Cholera and oral rehydration therapy (ORT)
Cholera toxins give rise to major secretions of fluid into the intestinal lumen. The patients experience severe diarrhoea and may loose 3 l or more of water each day. The underlying molecular mechanism is the insertion of a Cl- channel in the luminal membrane. Fortunately, the situation can be countered by the stimulation of the absorptive mechanism outlined in Fig. 2. The two molecular mechanisms, the secretory and the absorptive, are, so to speak, matching each other while the infection is treated. The absorptive component is maximized by ORT: The patient drinks a solution containing 75 mM of NaCl, 75 mM of glucose, and water. This stimulates the uptake of water by the SGLT1 to a degree that compensates for the amount secreted; the uptake of 120 gram of NaCl and 200 gram of glucose would be linked to the uptake of 4 to 5 l of water. ORT is estimated to save more than half the children suffering from severe diarrhoea.

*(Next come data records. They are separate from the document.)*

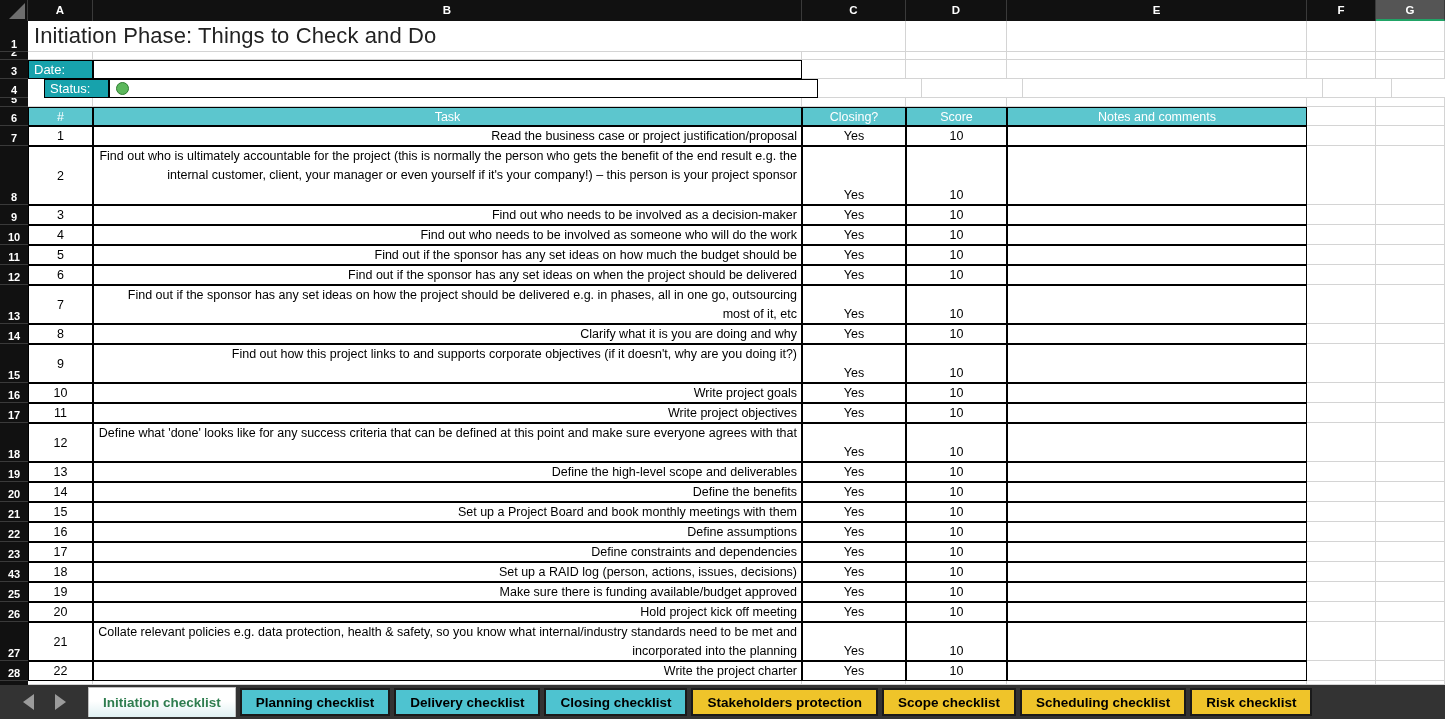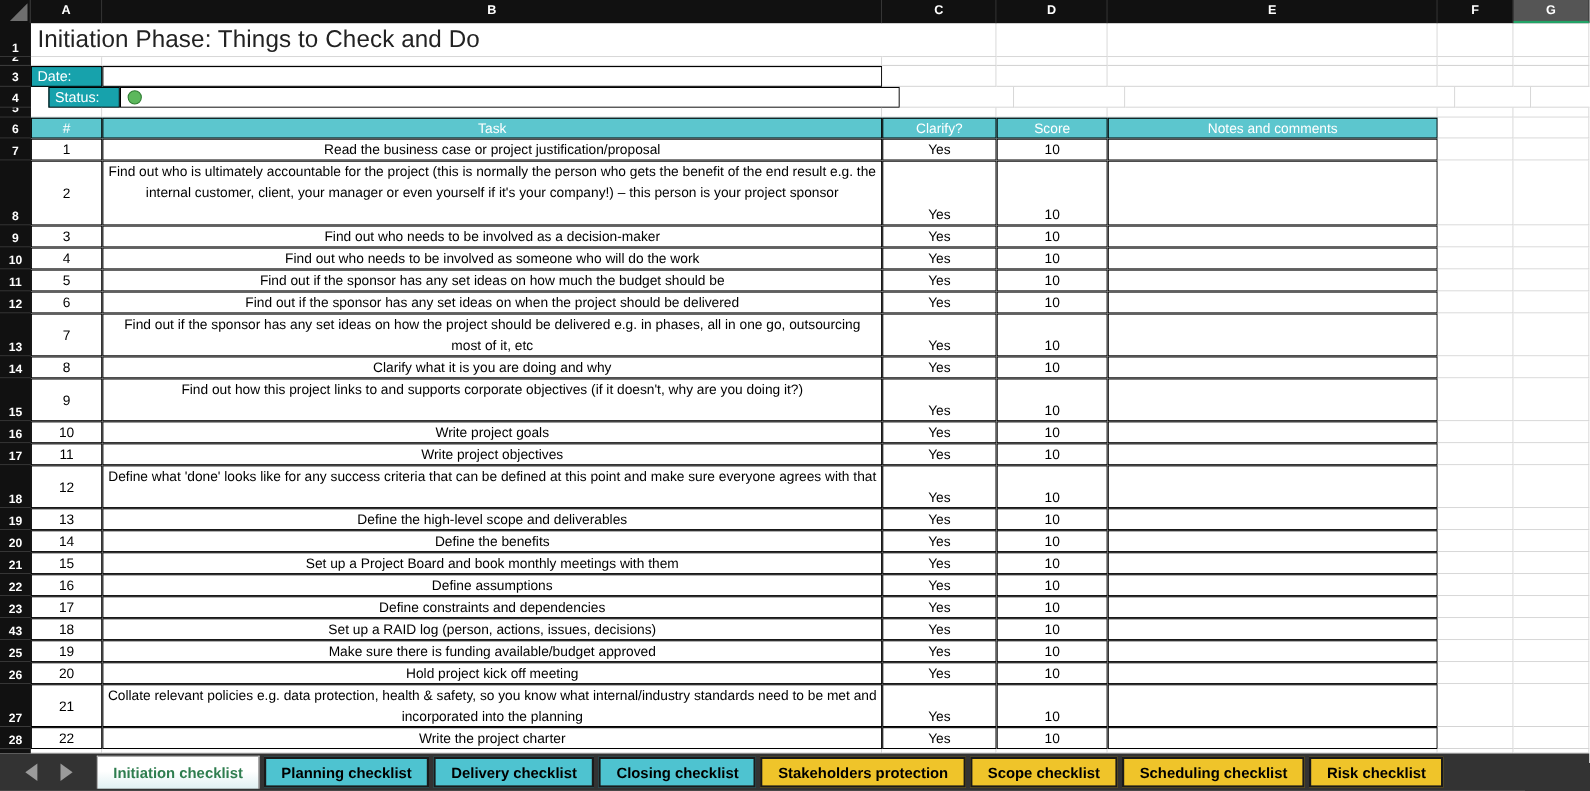"Clarify?" div.cell { text: Clarify -> Closing }
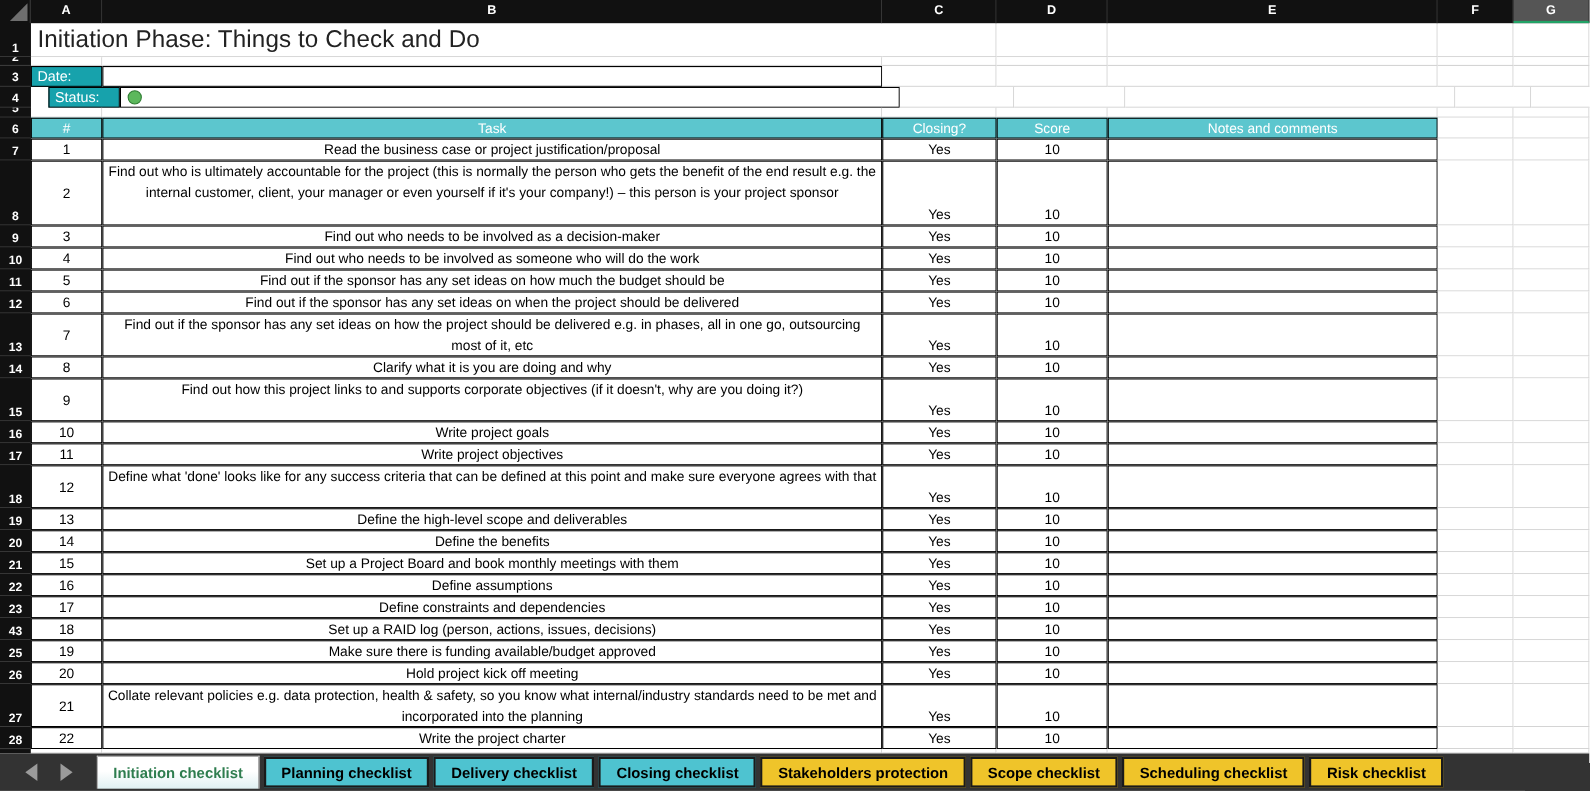"Read the business case or" .lft { text-align: center -> right }
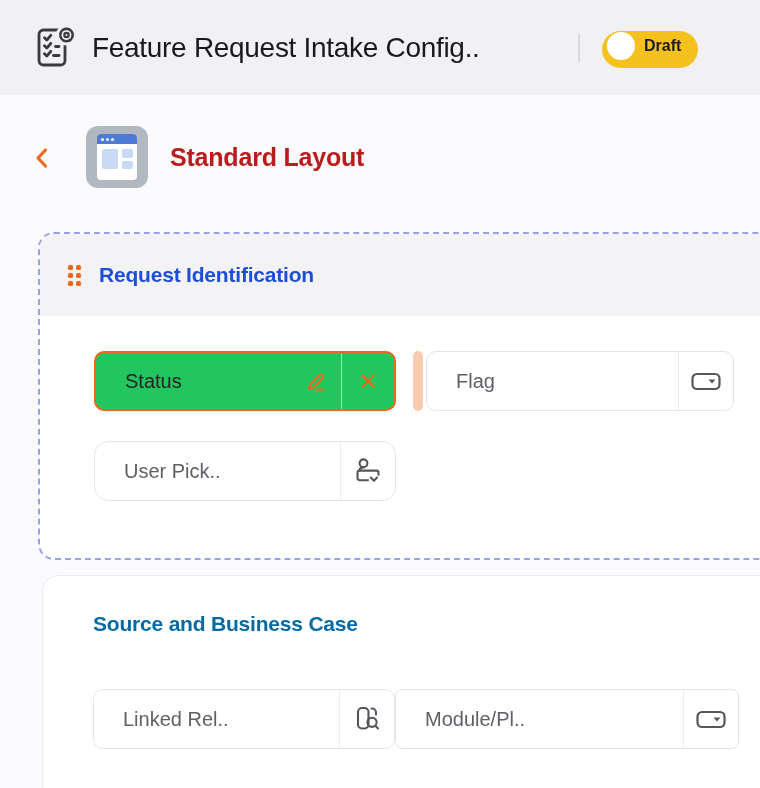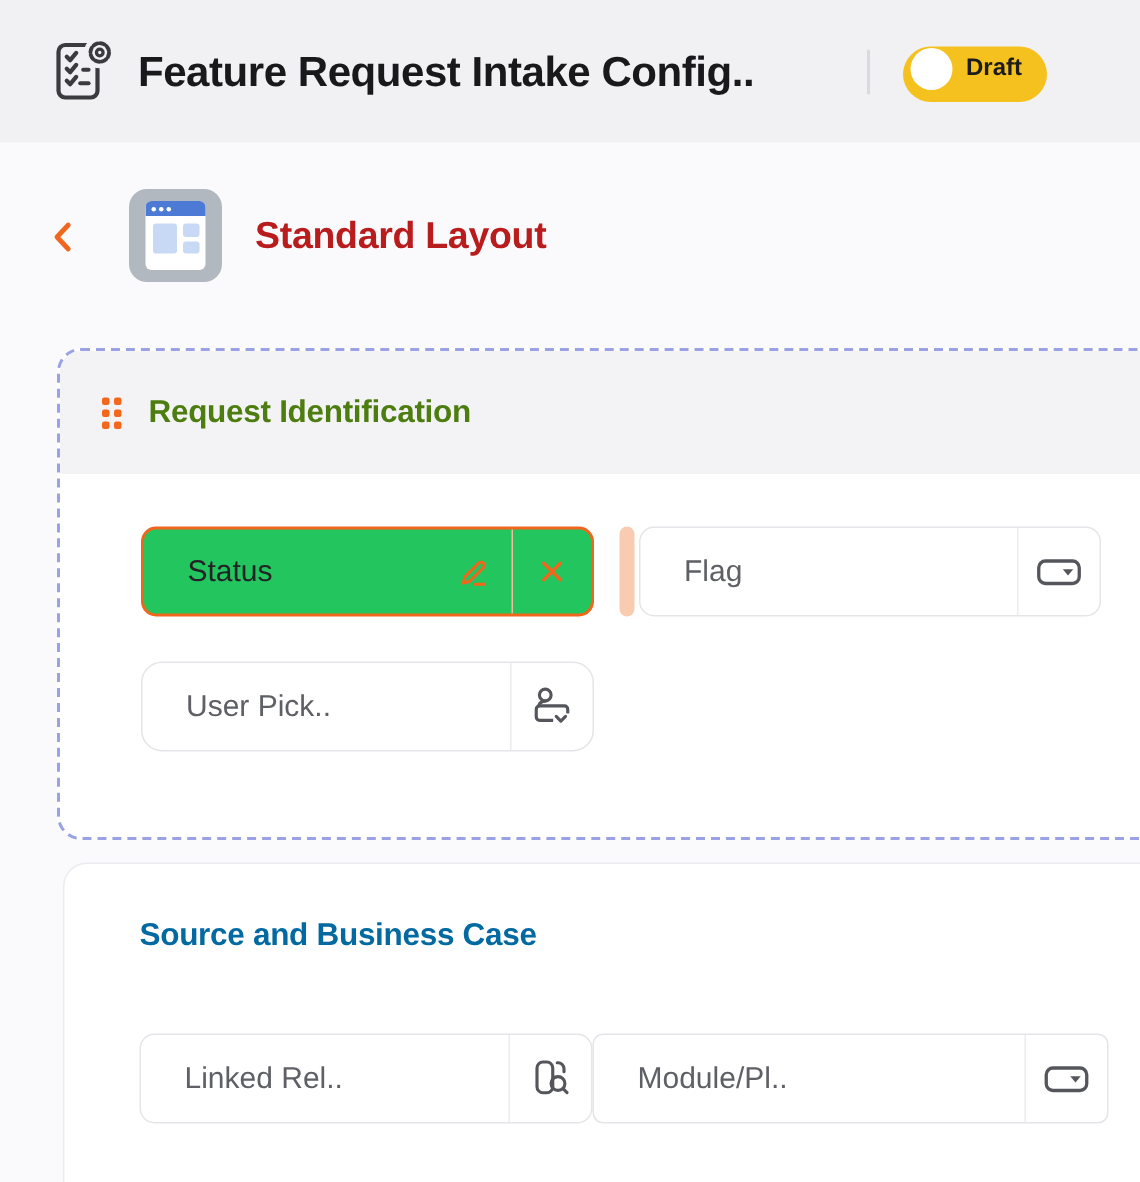"Feature Request Intake Config.." .hdr-title { font-weight: 700 -> 400 }
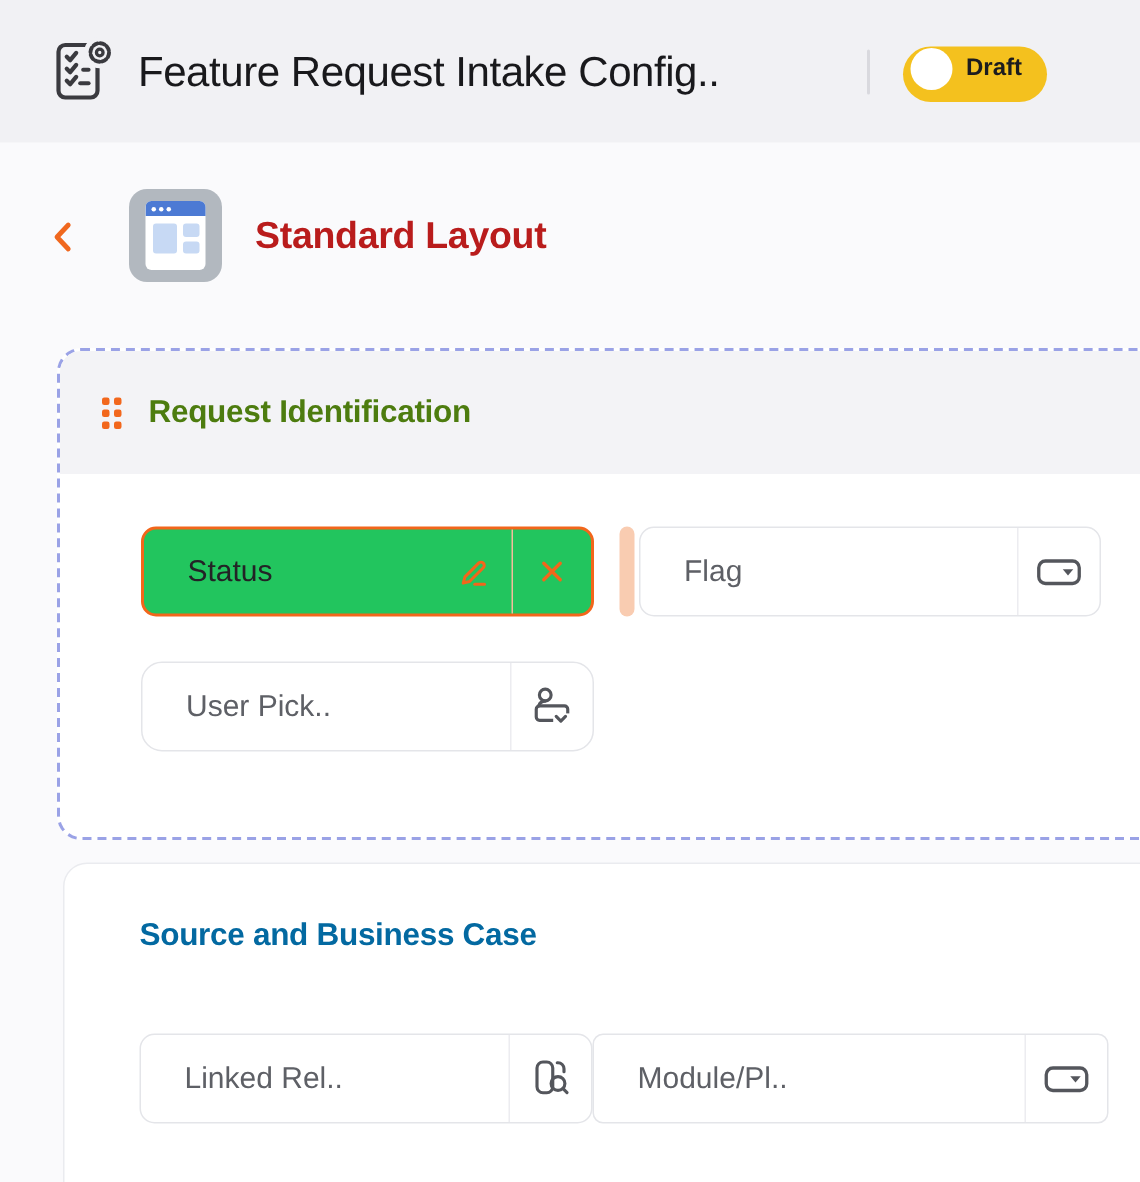"Request Identification" .sec-title { color: #4d7c0f -> #1d4ed8 }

In conclusion, the molecular model of epithelial water transport gives a rational background for the understanding and treatment of life threatening dehydrations.
Acknowledgements
The author wishes to thank Nanna MacAulay, Emil Zeuthen, Svend Christoffersen and Magnus Bundgaard for their help with this manuscript.
References
Kellett GL (2001). The facilitated component of intestinal glucose absorbtion. J Physiol 531, 585-595.
Loo DDF, Wright EM & Zeuthen T (2002). Water Pumps. J Physiol 542, 53-60.
Mitchell P (1990). Osmochemistry of solute translocation. Res Microbiol 141, 286-289.
Pappenheimer JR (1998). Scaling of dimensions of small intestines in non-ruminant eutherian mammals and its significance for absorptive mechanisms. Comp Biochem Physiol 121, 45-58.
Zeuthen T (1991). Secondary active transport of water across ventricular cell membrane of choroid plexus epithelium of necturus maculosus. J Physiol 444, 153-173.
Zeuthen T, Zeuthen E & MacAulay N (2007). Water transport by GLUT2 expressed in Xenopus laevis oocytes. J Physiol 579, 345-361.